> _What to do_
Wherever pictures appear in the listing below, leave them out, and copy exactly, and only, everything from the line with "#a21caf -> #4d7c0f" down to the line with "font-family: none ->".

> _Record excerpts_
****

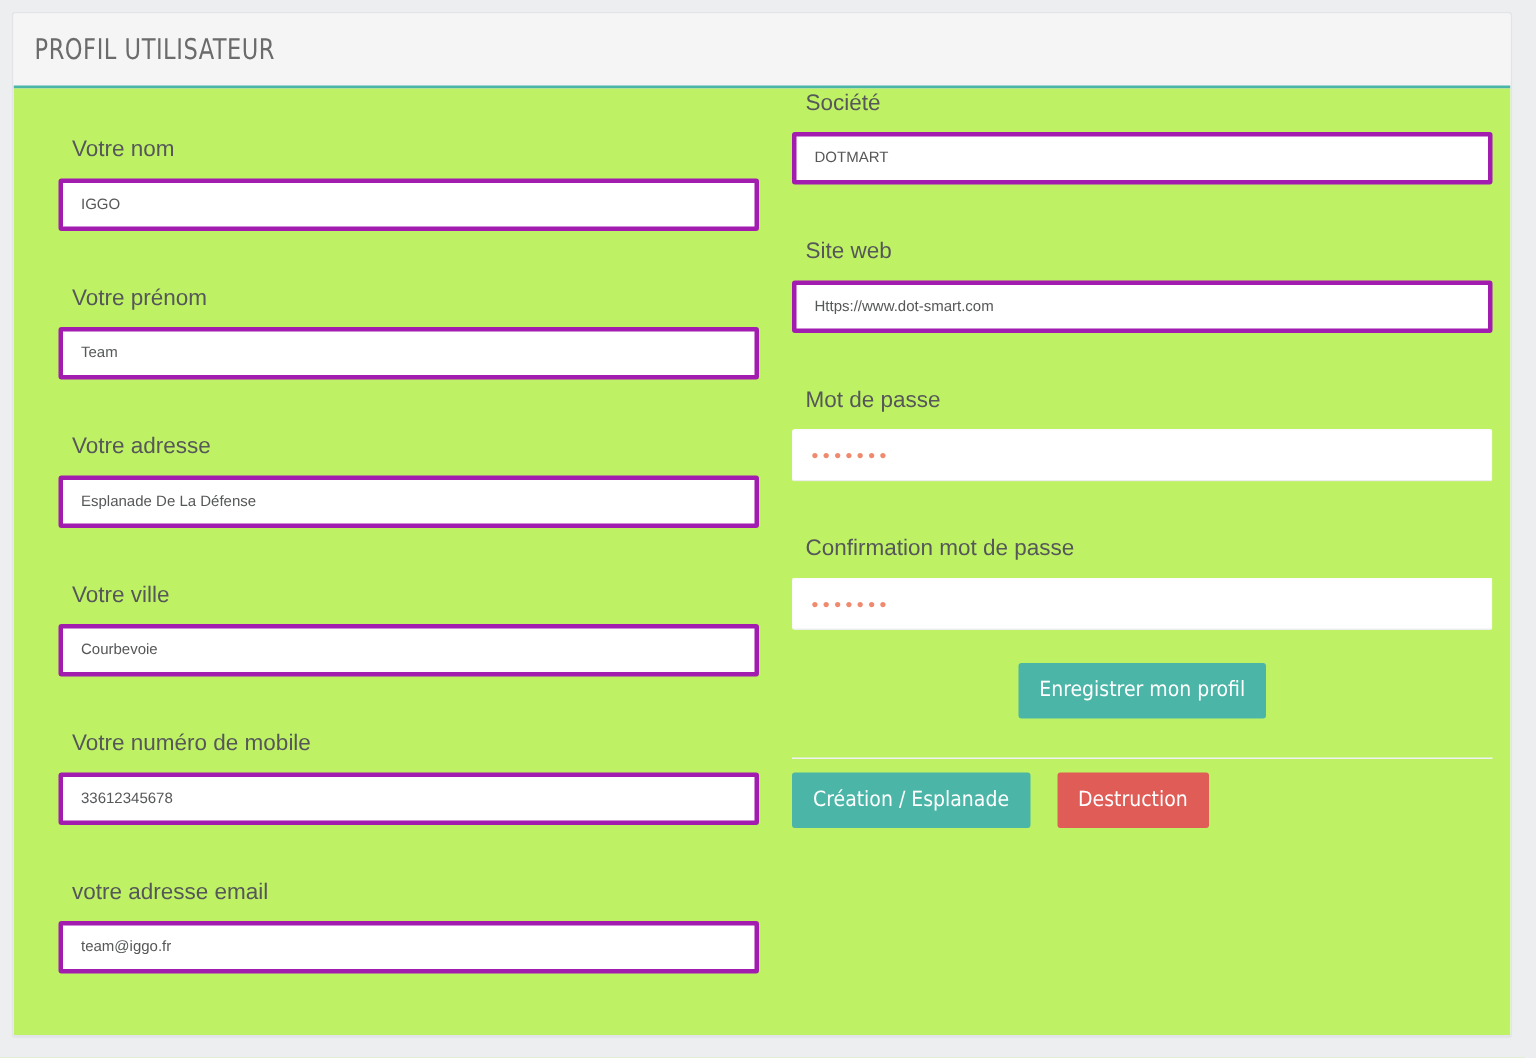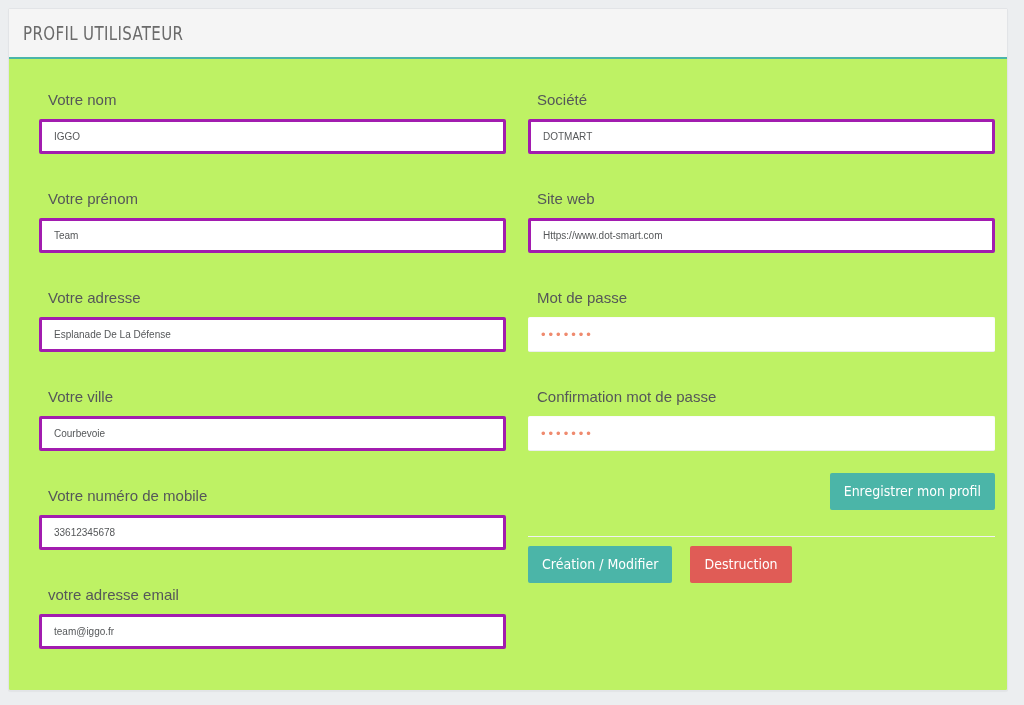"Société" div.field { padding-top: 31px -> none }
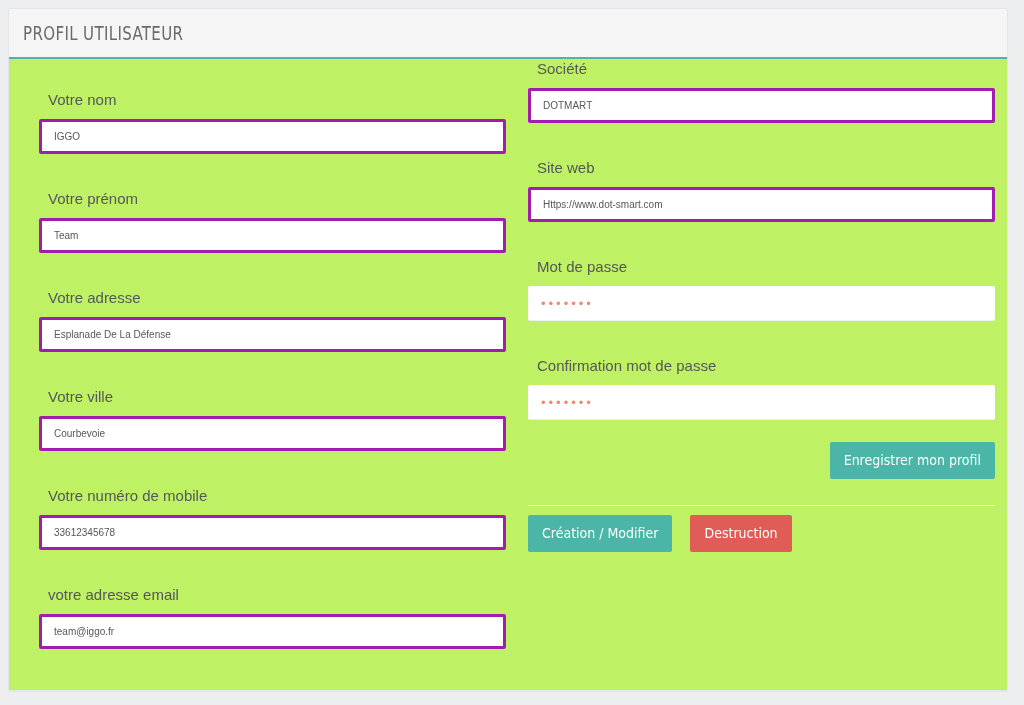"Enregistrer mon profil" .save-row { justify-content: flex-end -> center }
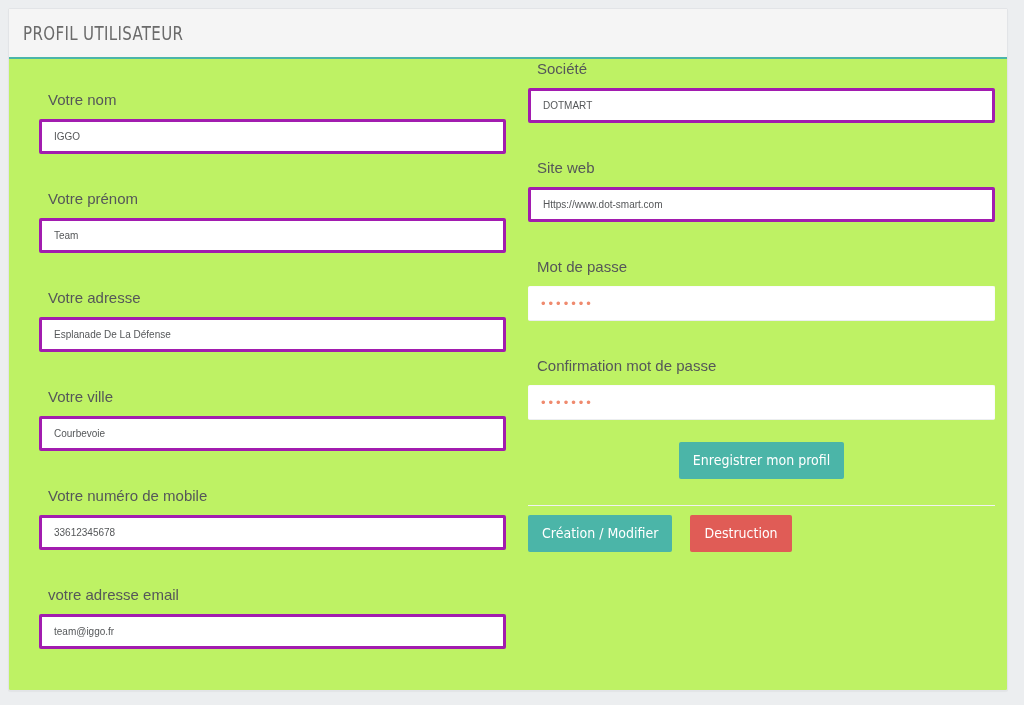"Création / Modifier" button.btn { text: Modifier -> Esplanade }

****

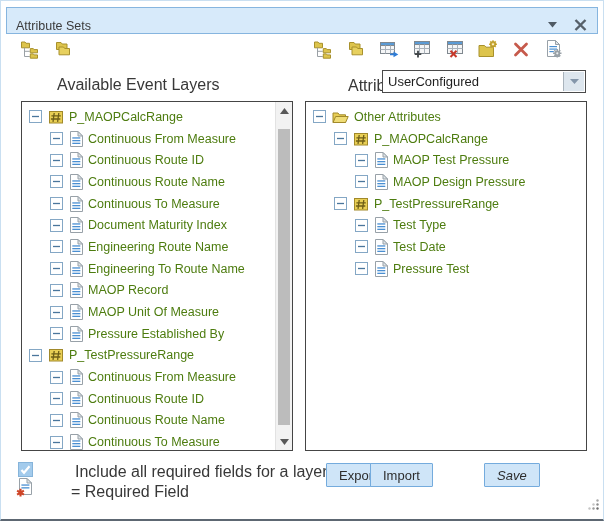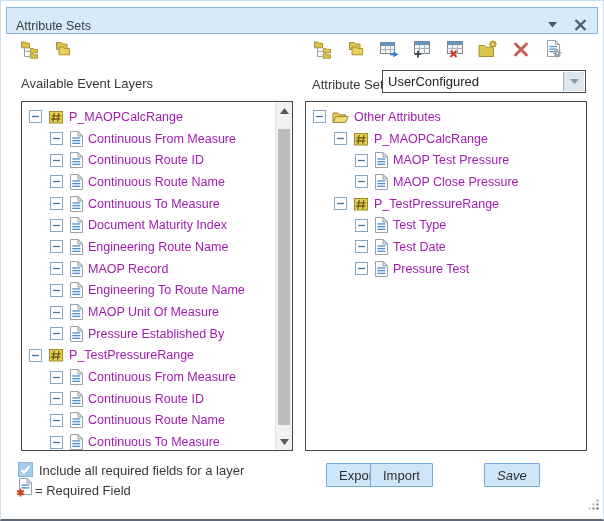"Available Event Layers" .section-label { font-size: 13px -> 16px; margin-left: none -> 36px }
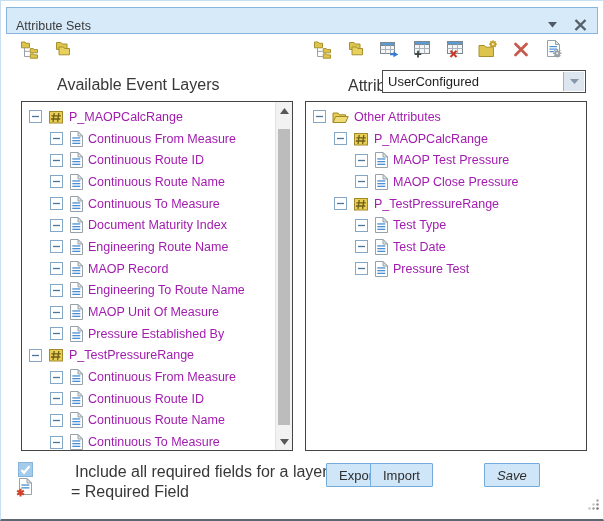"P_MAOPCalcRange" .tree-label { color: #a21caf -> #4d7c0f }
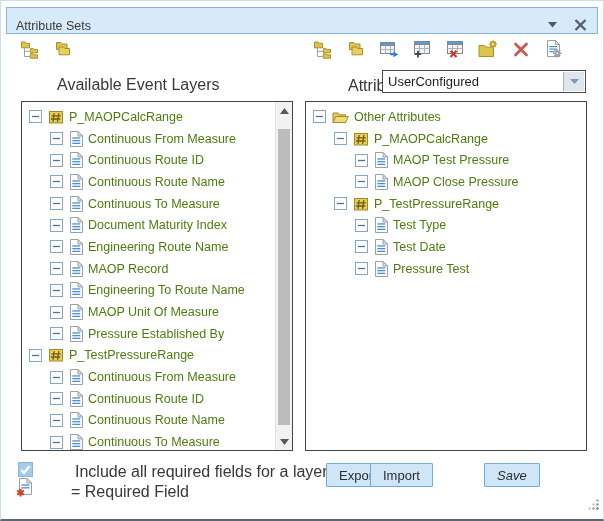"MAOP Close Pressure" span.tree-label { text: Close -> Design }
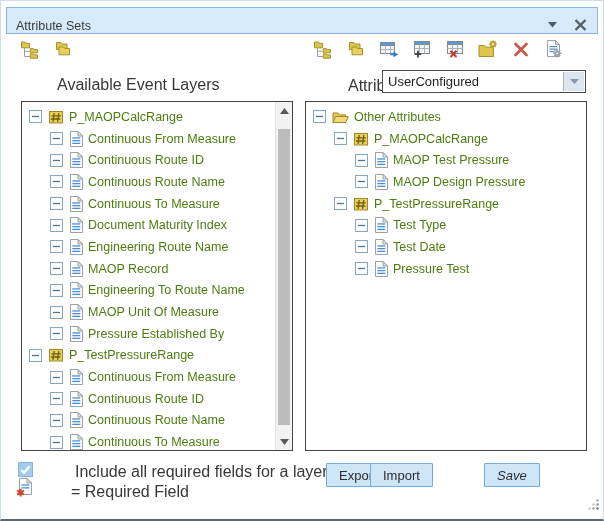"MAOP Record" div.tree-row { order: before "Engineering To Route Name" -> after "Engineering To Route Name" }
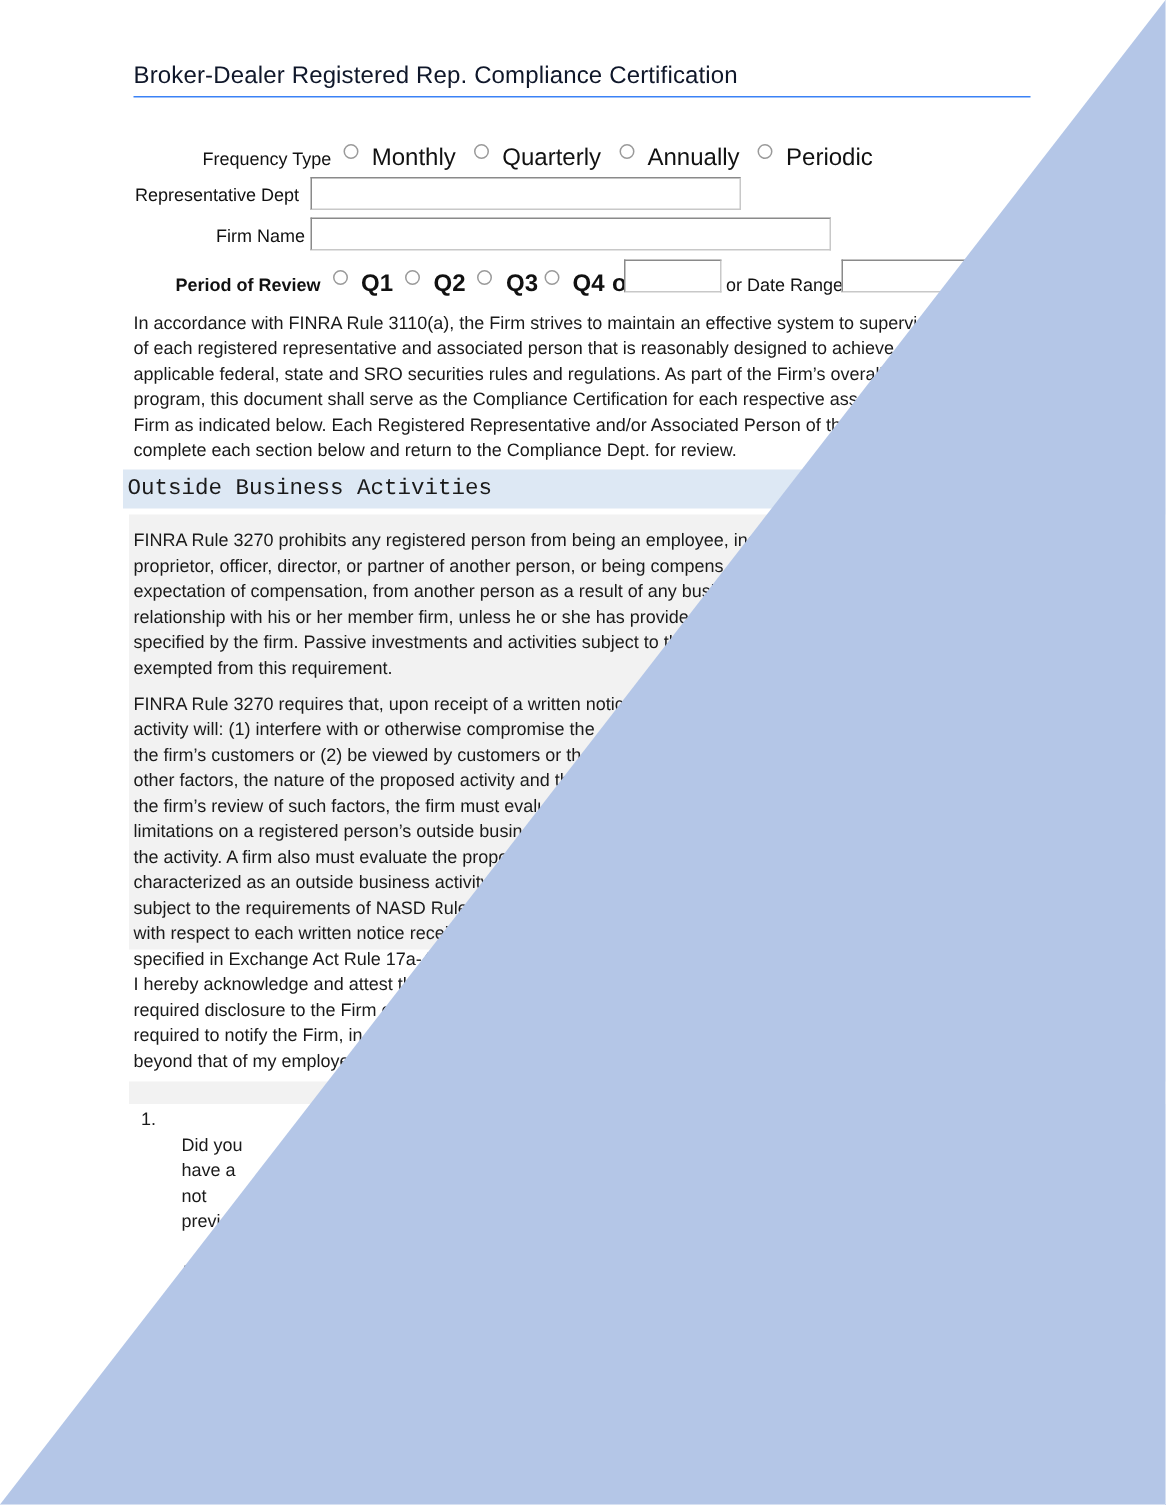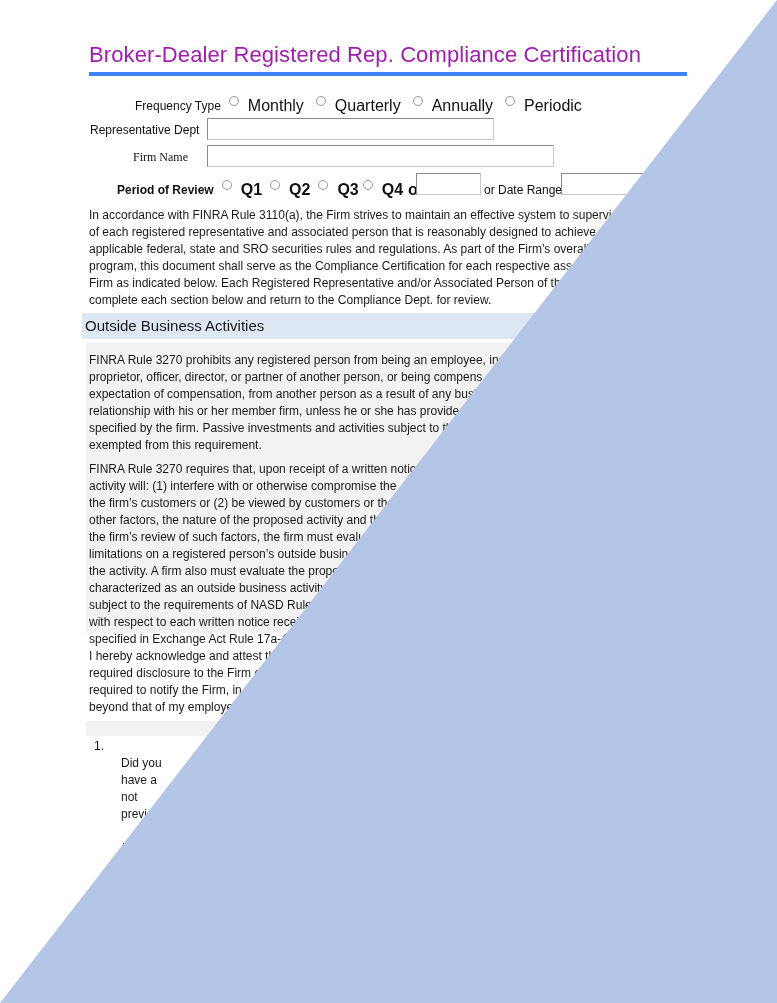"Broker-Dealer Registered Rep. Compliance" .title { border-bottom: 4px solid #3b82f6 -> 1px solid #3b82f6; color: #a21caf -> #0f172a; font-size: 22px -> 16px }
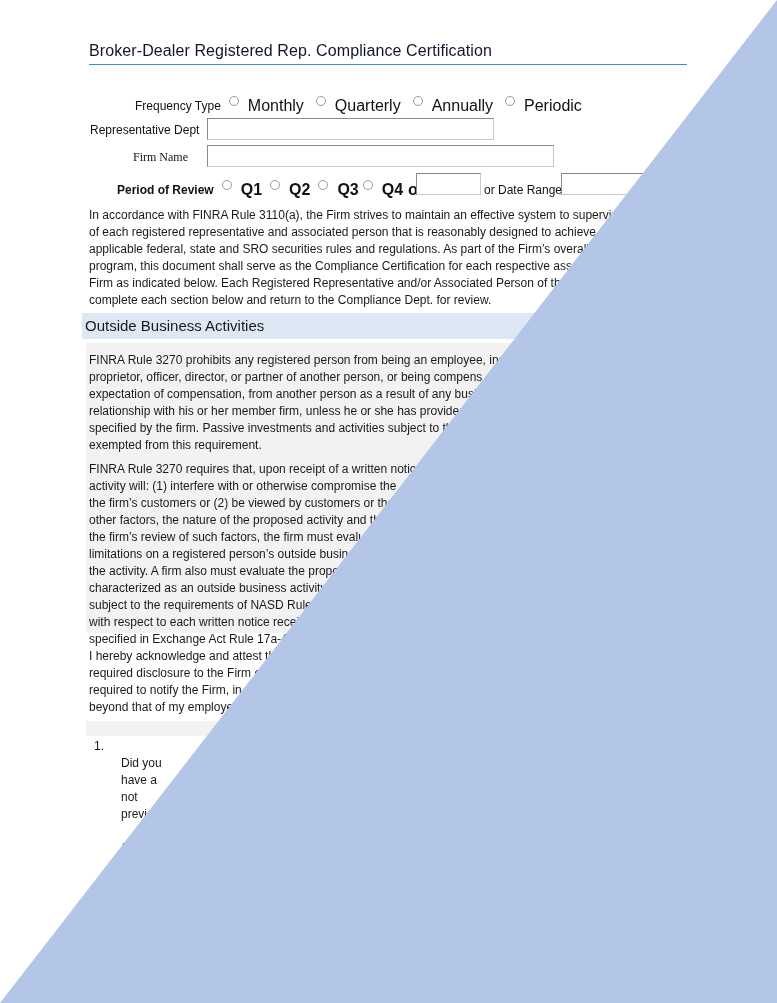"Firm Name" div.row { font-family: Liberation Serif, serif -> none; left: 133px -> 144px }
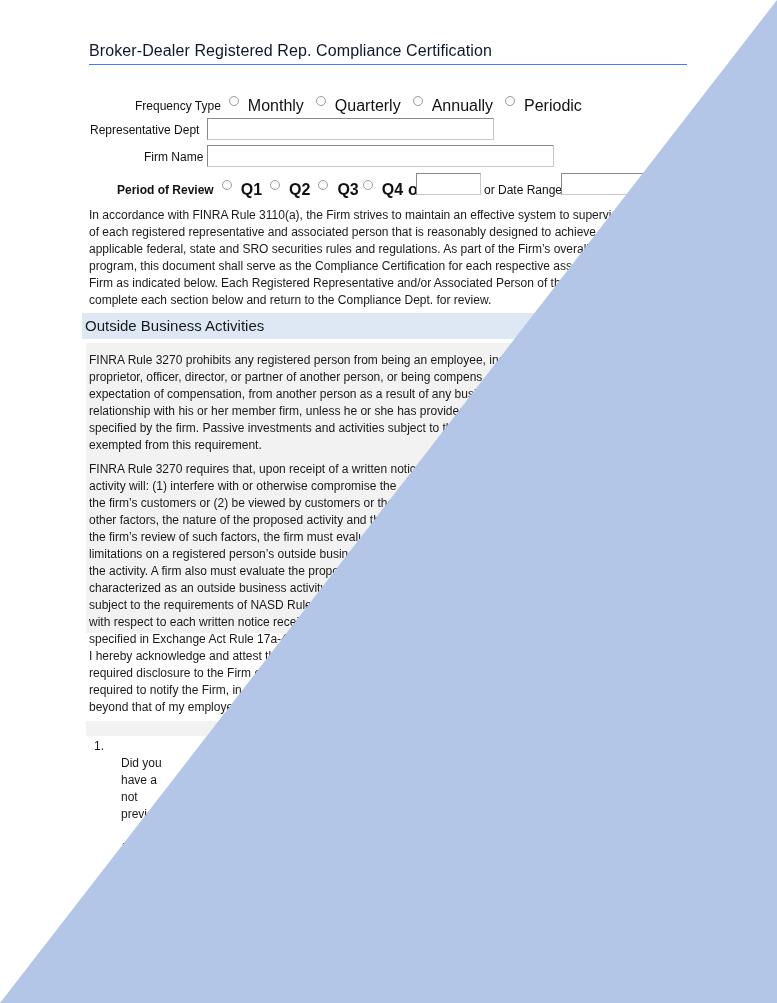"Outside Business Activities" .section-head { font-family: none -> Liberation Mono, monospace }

****

> _Answer for the task_
"P_MAOPCalcRange" .tree-label { color: #a21caf -> #4d7c0f }
"MAOP Close Pressure" span.tree-label { text: Close -> Design }
"MAOP Record" div.tree-row { order: before "Engineering To Route Name" -> after "Engineering To Route Name" }
"Broker-Dealer Registered Rep. Compliance" .title { border-bottom: 4px solid #3b82f6 -> 1px solid #3b82f6; color: #a21caf -> #0f172a; font-size: 22px -> 16px }
"Firm Name" div.row { font-family: Liberation Serif, serif -> none; left: 133px -> 144px }
"Outside Business Activities" .section-head { font-family: none -> Liberation Mono, monospace }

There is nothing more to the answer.